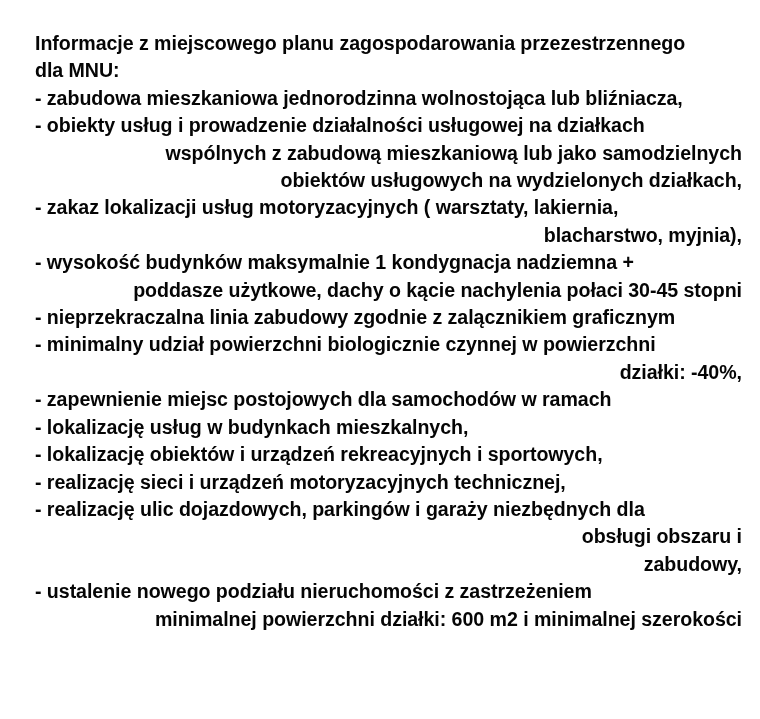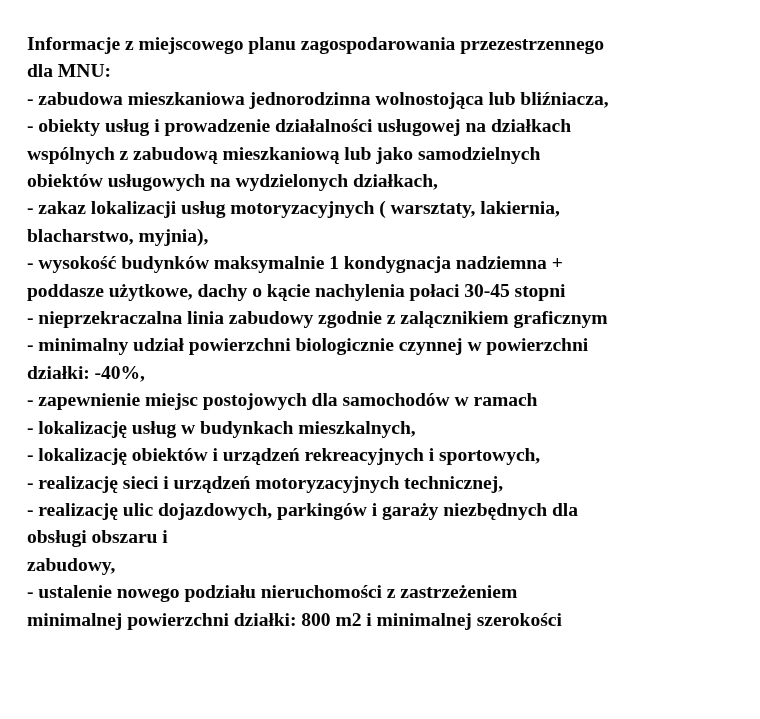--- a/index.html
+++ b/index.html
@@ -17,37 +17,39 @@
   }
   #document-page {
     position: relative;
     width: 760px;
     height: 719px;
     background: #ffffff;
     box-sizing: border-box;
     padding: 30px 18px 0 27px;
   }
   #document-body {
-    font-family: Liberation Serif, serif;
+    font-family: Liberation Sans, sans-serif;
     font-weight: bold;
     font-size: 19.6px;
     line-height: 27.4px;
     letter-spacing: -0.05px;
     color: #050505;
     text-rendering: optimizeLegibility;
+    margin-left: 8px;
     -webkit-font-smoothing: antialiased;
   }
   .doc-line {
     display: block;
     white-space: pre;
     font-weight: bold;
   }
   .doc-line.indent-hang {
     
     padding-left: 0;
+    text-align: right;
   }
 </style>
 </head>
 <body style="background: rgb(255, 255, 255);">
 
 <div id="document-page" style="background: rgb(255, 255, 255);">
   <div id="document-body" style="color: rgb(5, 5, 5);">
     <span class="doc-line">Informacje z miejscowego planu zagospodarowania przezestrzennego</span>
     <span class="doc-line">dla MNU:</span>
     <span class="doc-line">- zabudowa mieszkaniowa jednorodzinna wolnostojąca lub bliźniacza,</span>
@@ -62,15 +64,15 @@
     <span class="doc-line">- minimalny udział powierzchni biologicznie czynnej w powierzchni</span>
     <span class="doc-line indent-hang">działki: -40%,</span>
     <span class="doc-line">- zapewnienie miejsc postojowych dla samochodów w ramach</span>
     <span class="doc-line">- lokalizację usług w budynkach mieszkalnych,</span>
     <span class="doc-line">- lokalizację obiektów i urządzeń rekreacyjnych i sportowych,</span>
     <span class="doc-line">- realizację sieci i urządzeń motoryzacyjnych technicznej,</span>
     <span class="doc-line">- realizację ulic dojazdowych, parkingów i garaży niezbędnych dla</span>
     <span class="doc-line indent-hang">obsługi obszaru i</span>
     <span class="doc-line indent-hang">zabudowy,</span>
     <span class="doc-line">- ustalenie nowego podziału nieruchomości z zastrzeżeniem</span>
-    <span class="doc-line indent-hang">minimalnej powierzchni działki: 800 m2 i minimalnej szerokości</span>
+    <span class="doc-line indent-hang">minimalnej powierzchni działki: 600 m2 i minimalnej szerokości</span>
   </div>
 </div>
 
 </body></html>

—————

__WORK REQUIRED__
In the listing above, find the line with "padding: 30px 18px 0 27px;" and the line with "text-rendering: optimizeLegibility;", then print exactly those lines and every line between them.

__RESPONSE AREA__
     padding: 30px 18px 0 27px;
   }
   #document-body {
-    font-family: Liberation Serif, serif;
+    font-family: Liberation Sans, sans-serif;
     font-weight: bold;
     font-size: 19.6px;
     line-height: 27.4px;
     letter-spacing: -0.05px;
     color: #050505;
     text-rendering: optimizeLegibility;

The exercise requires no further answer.